[[ MATERIALS PROVIDED, beginning ]]

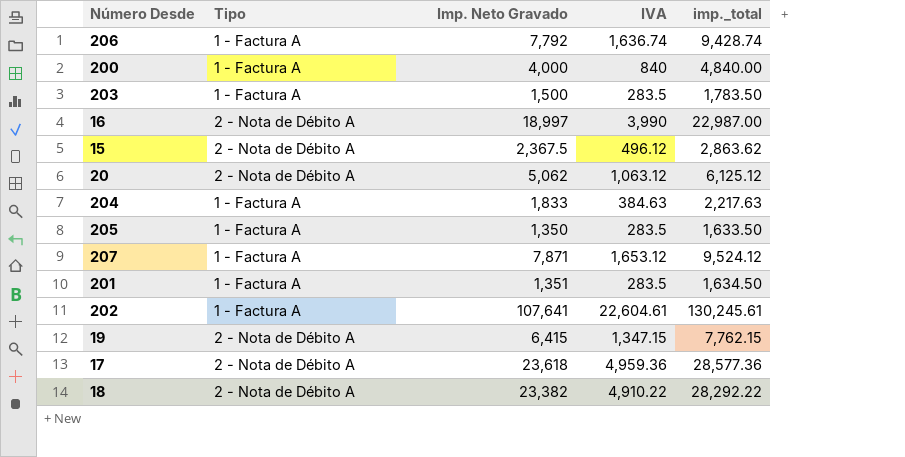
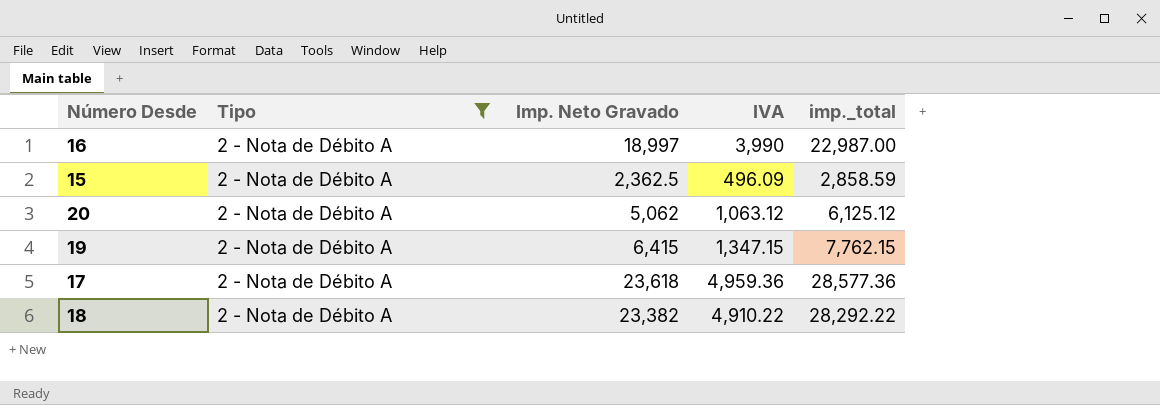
filter: none -> Tipo = 2 - Nota de Débito A
15 | Imp. Neto Gravado: 2,367.5 -> 2,362.5
15 | IVA: 496.12 -> 496.09
15 | imp._total: 2,863.62 -> 2,858.59

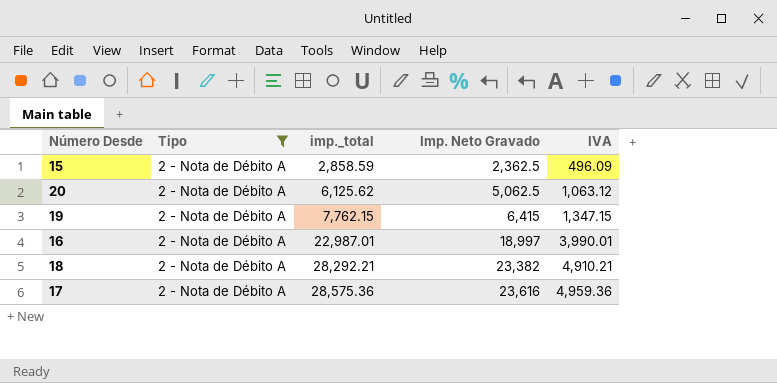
row order: none -> imp._total ascending
column imp._total | position: 5 -> 3
20 | imp._total: 6,125.12 -> 6,125.62
20 | Imp. Neto Gravado: 5,062 -> 5,062.5
16 | imp._total: 22,987.00 -> 22,987.01
16 | IVA: 3,990 -> 3,990.01
18 | imp._total: 28,292.22 -> 28,292.21
18 | IVA: 4,910.22 -> 4,910.21
17 | imp._total: 28,577.36 -> 28,575.36
17 | Imp. Neto Gravado: 23,618 -> 23,616

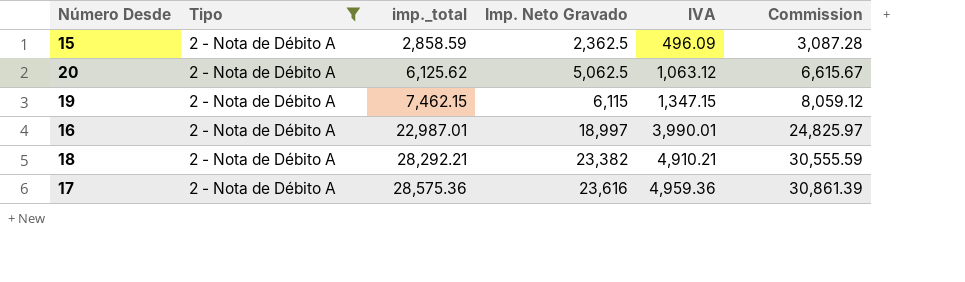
column Commission | formula: none -> [imp._total] * 1.08
19 | imp._total: 7,762.15 -> 7,462.15
19 | Imp. Neto Gravado: 6,415 -> 6,115

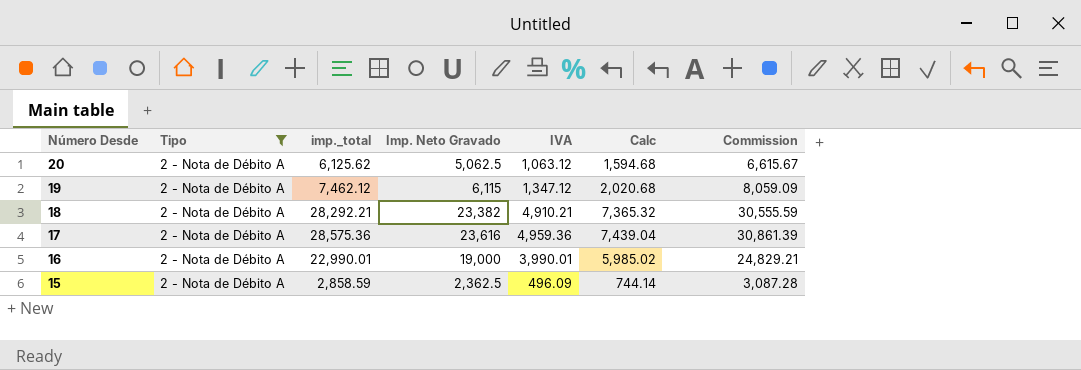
row order: imp._total ascending -> Número Desde descending
column Calc | formula: none -> [IVA] * 1.5
19 | imp._total: 7,462.15 -> 7,462.12
19 | IVA: 1,347.15 -> 1,347.12
19 | Commission: 8,059.12 -> 8,059.09
16 | imp._total: 22,987.01 -> 22,990.01
16 | Imp. Neto Gravado: 18,997 -> 19,000
16 | Commission: 24,825.97 -> 24,829.21

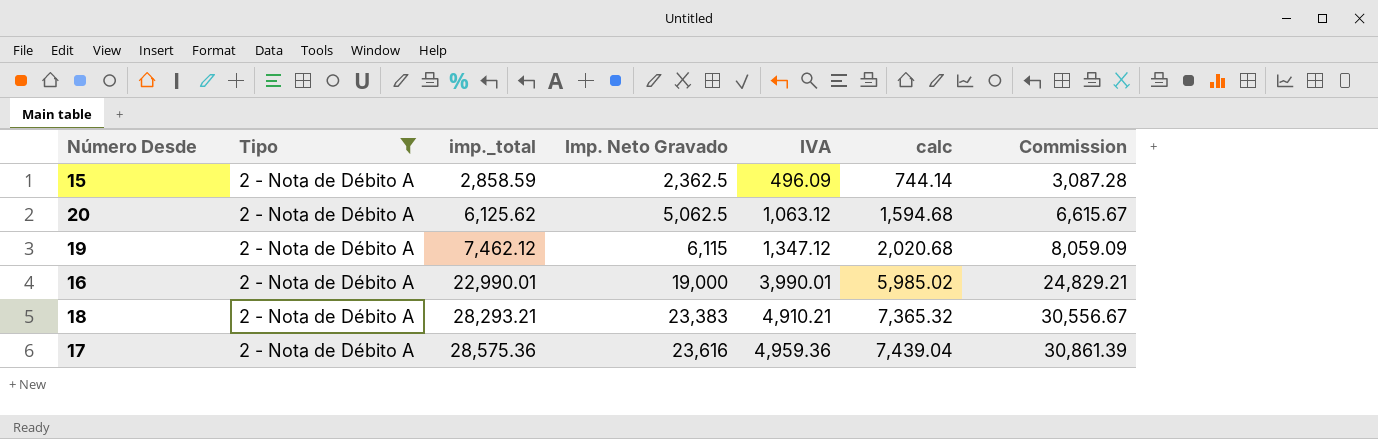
row order: Número Desde descending -> imp._total ascending
column name: Calc -> calc
18 | imp._total: 28,292.21 -> 28,293.21
18 | Imp. Neto Gravado: 23,382 -> 23,383
18 | Commission: 30,555.59 -> 30,556.67

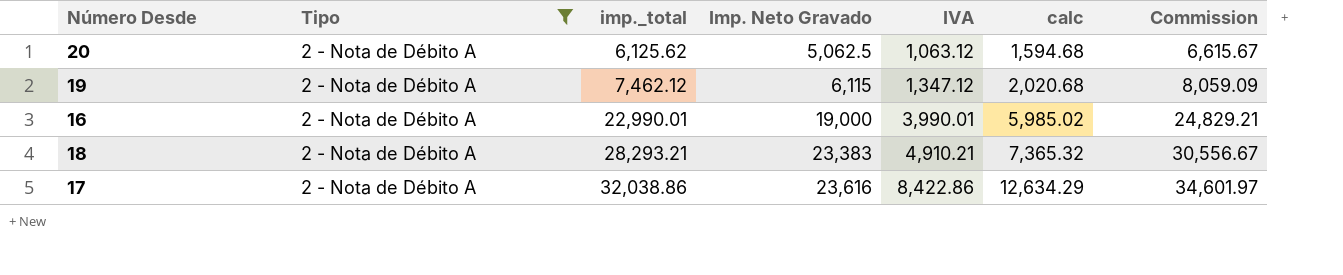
row 15: 2 - Nota de Débito A | 2,858.59 | 2,362.5 | 496.09 | 744.14 | 3,087.28 -> none
17 | imp._total: 28,575.36 -> 32,038.86
17 | IVA: 4,959.36 -> 8,422.86
17 | calc: 7,439.04 -> 12,634.29
17 | Commission: 30,861.39 -> 34,601.97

[[ MATERIALS PROVIDED, end ]]

### TASK DESCRIPTION
Quote verbatim every line starting at the line that contains "19 | imp._total: 7,762.15 -> 7,462.15" and ending with the last line of the records; omit all pictures.

### SOLUTION TO THIS EXERCISE
19 | imp._total: 7,762.15 -> 7,462.15
19 | Imp. Neto Gravado: 6,415 -> 6,115

row order: imp._total ascending -> Número Desde descending
column Calc | formula: none -> [IVA] * 1.5
19 | imp._total: 7,462.15 -> 7,462.12
19 | IVA: 1,347.15 -> 1,347.12
19 | Commission: 8,059.12 -> 8,059.09
16 | imp._total: 22,987.01 -> 22,990.01
16 | Imp. Neto Gravado: 18,997 -> 19,000
16 | Commission: 24,825.97 -> 24,829.21

row order: Número Desde descending -> imp._total ascending
column name: Calc -> calc
18 | imp._total: 28,292.21 -> 28,293.21
18 | Imp. Neto Gravado: 23,382 -> 23,383
18 | Commission: 30,555.59 -> 30,556.67

row 15: 2 - Nota de Débito A | 2,858.59 | 2,362.5 | 496.09 | 744.14 | 3,087.28 -> none
17 | imp._total: 28,575.36 -> 32,038.86
17 | IVA: 4,959.36 -> 8,422.86
17 | calc: 7,439.04 -> 12,634.29
17 | Commission: 30,861.39 -> 34,601.97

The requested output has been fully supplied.